Conor, still on the lam from British soldiers after his escape finds Sean's wife and children, and joins them as they emigrate to America on an assisted passage scheme, which Townsend creates false documents to facilitate.
Daniel arrives the next day determined to kill Townsend. With Mary throwing herself in front of her master, Daniel still manages to shoot and kill him. He is then captured and executed.

==Cast==
- Joe McGann – Sean Phelan
- Mark McGann – Conor Phelan
- Paul McGann – Liam Phelan
- Stephen McGann – Daniel Phelan
- Michael Kitchen – Captain William Townsend
- Fiona Victory – Maeve Phelan
- Tina Kellegher – Mary Dolan
- Seán McGinley – Ferry
- Gerard McSorley – Coulter
- Joe Pilkington – James Phelan
- Ciarán Fitzgerald – Joseph Phelan
- Ciara Marley – Molly Phelan
- Dylan O'Connell – Baby Hannah
- Barry Barnes – Michael Dolan
- Birdy Sweeney – Patrick Dolan
- Maire Ni Ghrainne – Sarah Dolan
- Mal Whyte – McBride
- Dave Duffy – McCafferty
- Peter Caffrey – Dr.
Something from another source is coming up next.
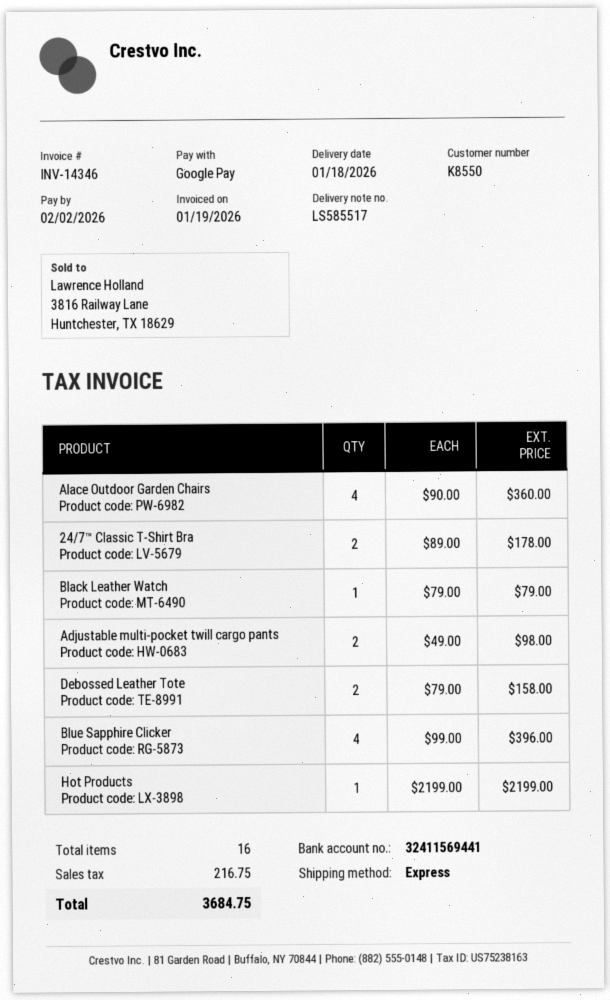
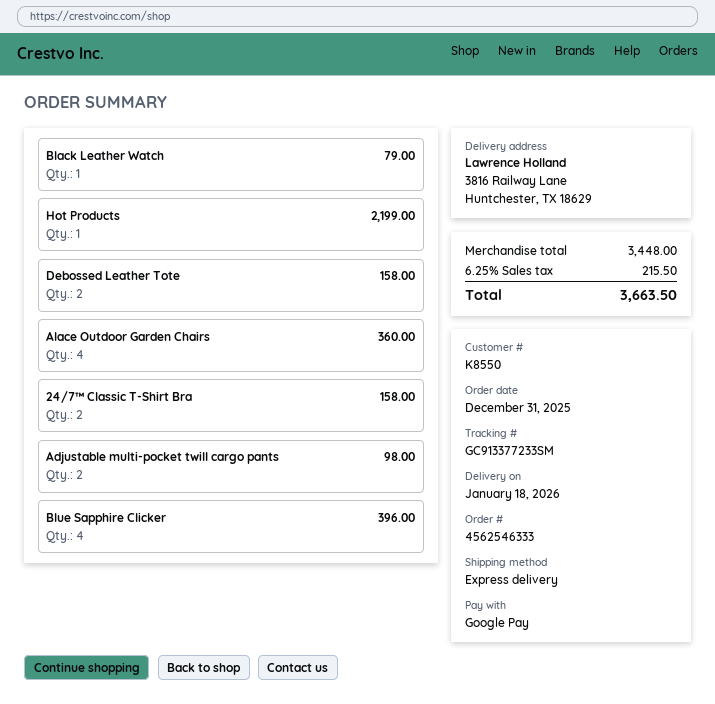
24/7™ Classic T-Shirt Bra: 2 for 178.00 -> 2 for 158.00
tax: 216.75 -> 215.50
total: 3684.75 -> 3663.50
Davis
- Joe Savino – Meagher
- BJ Hogg – Harkin
- Gerry Walsh – Brady
- Oliver Maguire – Mr. Denny
- Eileen Colgan – Mrs. Denny
- Alan Stanford – Henry Jenkins
- Liam Carney – Shanahan
- Seamus Moran – Constable Coyle
- Albie Woodington – Sergeant Major
- George Shane – Brewster
- Frank O'Sullivan – Kerryman
- Ian Beattie – Brian Sweeney
- Stephen Kennedy – Martin

==Broadcast details==
The Hanging Gale first aired in the Republic of Ireland on RTÉ One, at 9.30pm on Tuesday nights, from 2 to 23 May 1995. The series aired in the United Kingdom on BBC1 on Sunday nights at 9.00pm from 14 May to 4 June 1995.

==Awards==
Composer Shaun Davey won an Ivor Novello Award for his soundtrack to the series.

The series was nominated for four 1996 BAFTA TV awards in the Best Drama Serial, Best Television Music, Best Design and Best Costume Design categories.